Kemoterapi dan Terapi Biologis
Temozolamide adalah agen alkylating yang digunakan dalam terapi awal glioblastoma, dan
dapat ditoleransi dengan baik tanpa adanya efek samping neurologis. Efek samping relevan
neurologis lainnya meliputu fatigue dan trombositopenia yang dapat mempunyai predisposisi
terhadap perdarahan baik intrakranial maupun intatumoral.
Nitrosoureas (lomustine dan carmustine) secara umum tidak menyebabkan neurotoksisitas
pada dosis yang digunakan untuk terapi tumor otak primer. Pemberian intravena dosis tinggi atau
intraarterial dosis tinggi, terutama pada pasien yang telah mendapatkan radiasi sebelumnya, dapat
menyebabkan ensefalopati, kejang, dan neuropati optik. Carmustine biodegradable wafers dapat
digunakan di atas tumor saat akan dilakukan reseksi, tetapi terapi dapat diperumit dengan adanya
infalamasi, infeksi, kebocoran cairan serebrospinal, dan kejang (Sabel dan Giese, 2008).
Procarbazine (atay PCV-procarbazine, CCNU/lomustine, vincristine) dapat menyebabkan
ensefalopati dan neuropati perifer.
Vincristine dapat menyebabkan neuropati sensorimotor, neuropati kranial, dan neuropati
otonom. Faktor resiko meliputi usia tua, dosis, obat-obatan neurotoksik lainnya, dan neuropati
sebelumnya.
Methotrexate dapat menyebabkan neurotoksisitas akut atau kronik setelah penggunaan
oral, intravena, maupun intratekal. Ensefalopati akut dapat diakibatkan oleh intrathecal atau injeksi
intravena dosis tinggi. Meningitis aseptik atau myelopathy dapat terjadi setelah terapi intrathecal.

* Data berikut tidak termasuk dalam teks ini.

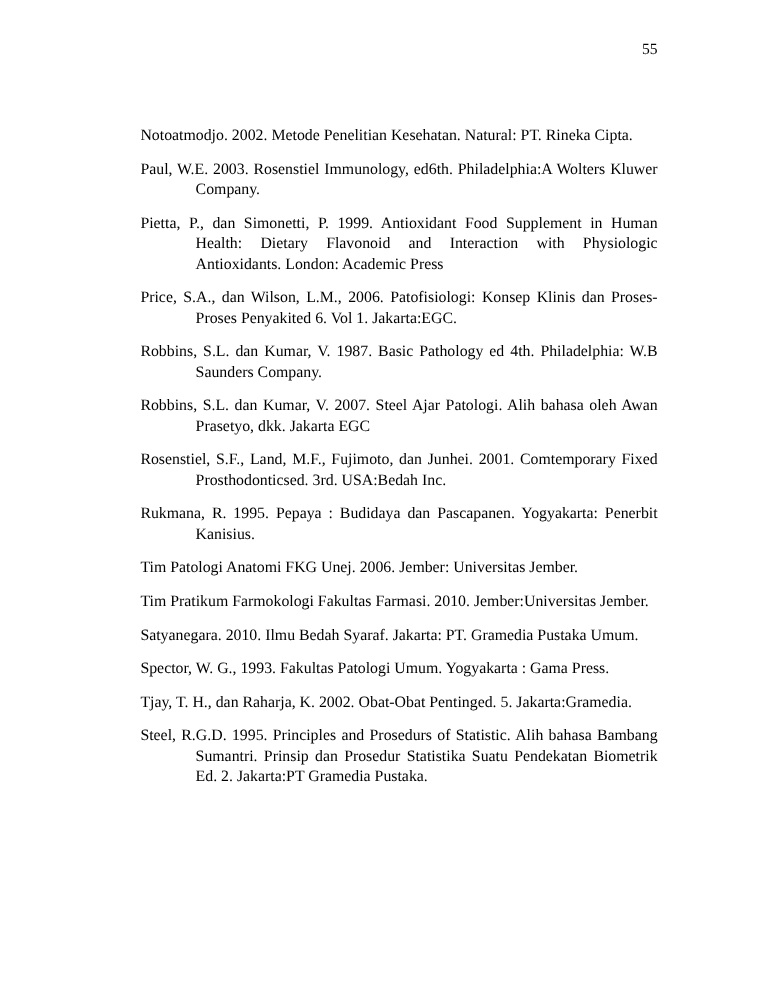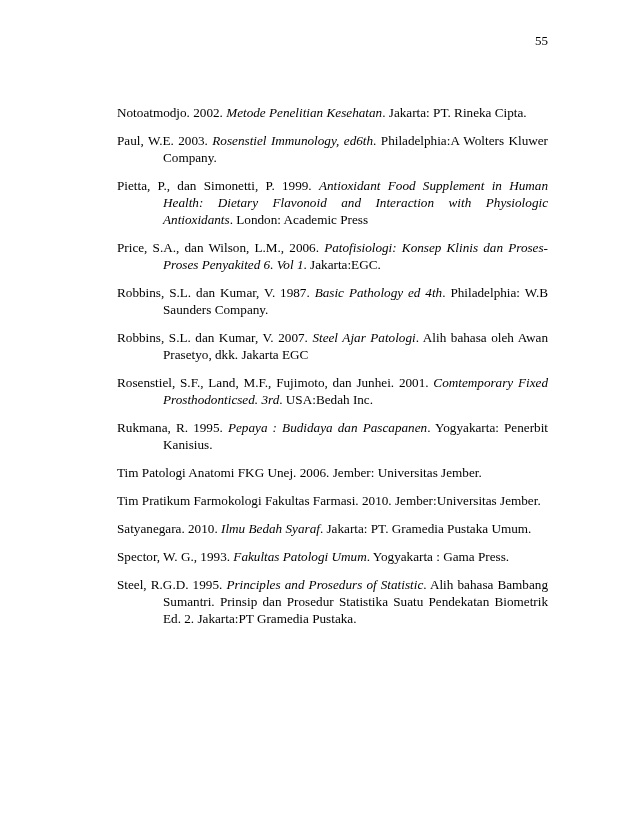--- a/index.html
+++ b/index.html
@@ -36,7 +36,6 @@
     text-indent: -46px;
   }
   p.ref span.it {
-    font-style: italic;
   }
 </style>
 </head>

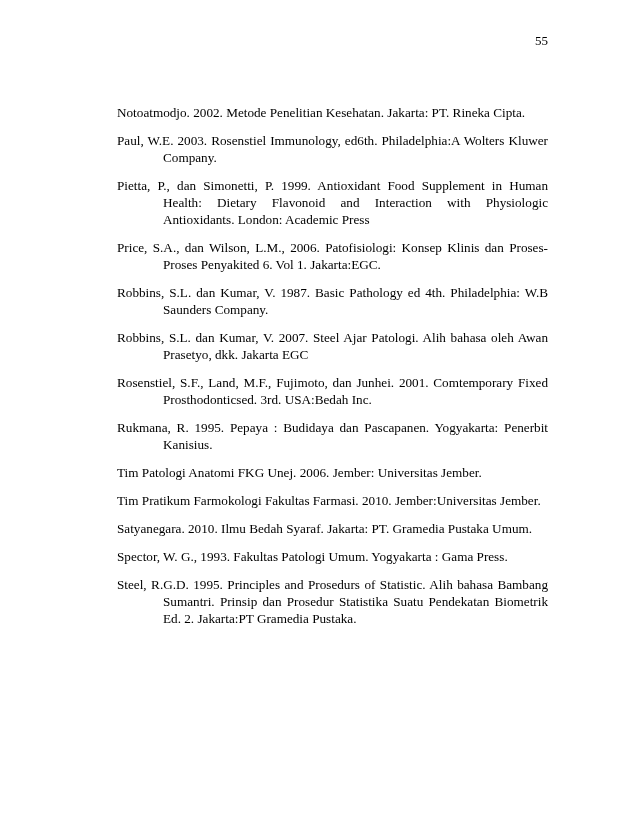--- a/index.html
+++ b/index.html
@@ -44,7 +44,7 @@
 <div class="page">
   <div class="page-number">55</div>
   <div class="references">
-      <p class="ref"><span>Notoatmodjo. 2002. </span><span class="it">Metode Penelitian Kesehatan</span><span>. Jakarta: PT. Rineka Cipta.</span></p>
+      <p class="ref"><span>Notoatmodjo. 2002. </span><span class="it">Metode Penelitian Kesehatan</span><span>. Natural: PT. Rineka Cipta.</span></p>
       <p class="ref"><span>Paul, W.E. 2003. </span><span class="it">Rosenstiel Immunology, ed6th</span><span>. Philadelphia:A Wolters Kluwer Company.</span></p>
       <p class="ref"><span>Pietta, P., dan Simonetti, P. 1999. </span><span class="it">Antioxidant Food Supplement in Human Health: Dietary Flavonoid and Interaction with Physiologic Antioxidants</span><span>. London: Academic Press</span></p>
       <p class="ref"><span>Price, S.A., dan Wilson, L.M., 2006. </span><span class="it">Patofisiologi: Konsep Klinis dan Proses-Proses Penyakited 6. Vol 1</span><span>. Jakarta:EGC.</span></p>

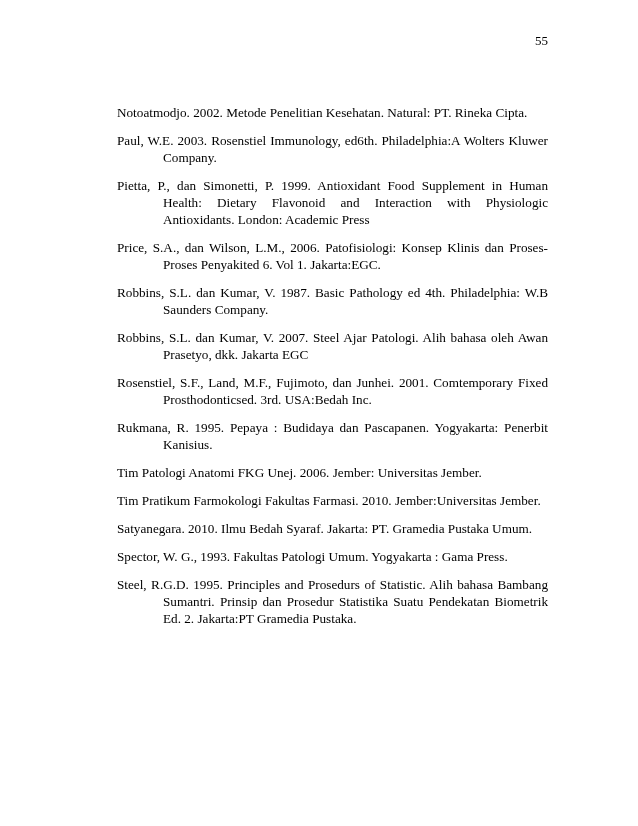--- a/index.html
+++ b/index.html
@@ -56,6 +56,7 @@
       <p class="ref"><span>Tim Pratikum Farmokologi Fakultas Farmasi. 2010. Jember:Universitas Jember.</span></p>
       <p class="ref"><span>Satyanegara. 2010. </span><span class="it">Ilmu Bedah Syaraf</span><span>. Jakarta: PT. Gramedia Pustaka Umum.</span></p>
       <p class="ref"><span>Spector, W. G., 1993. </span><span class="it">Fakultas Patologi Umum</span><span>. Yogyakarta : Gama Press.</span></p>
+      <p class="ref"><span>Tjay, T. H., dan Raharja, K. 2002. </span><span class="it">Obat-Obat Pentinged. 5</span><span>. Jakarta:Gramedia.</span></p>
       <p class="ref"><span>Steel, R.G.D. 1995. </span><span class="it">Principles and Prosedurs of Statistic</span><span>. Alih bahasa Bambang Sumantri. Prinsip dan Prosedur Statistika Suatu Pendekatan Biometrik Ed. 2. Jakarta:PT Gramedia Pustaka.</span></p>
     </div>
 </div>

Leukoensefalopati kronis atau difus mungkin terjadi selama beberapa bulan hingga tahun setelah
terapi. Terdapat efek sinergis dari radiasi kranial.
Bevacizumab adalah antibodi monoklonal manusia melawan vascular endothelial growth
factor, dan merupakan satu-satunya target terapi yang disetujui oleh FDA untuk terapi glioblastoma.
Efek samping neurolois meliputi perdarahan intrakranial atau intratumoral, kejadian iskemik
(termasuk stroke/TIA), sindroma leukoensefalopati posterior reversibel (RPLS), dan gangguan
penyembuhan luka yang membutuhkan kraniotomi.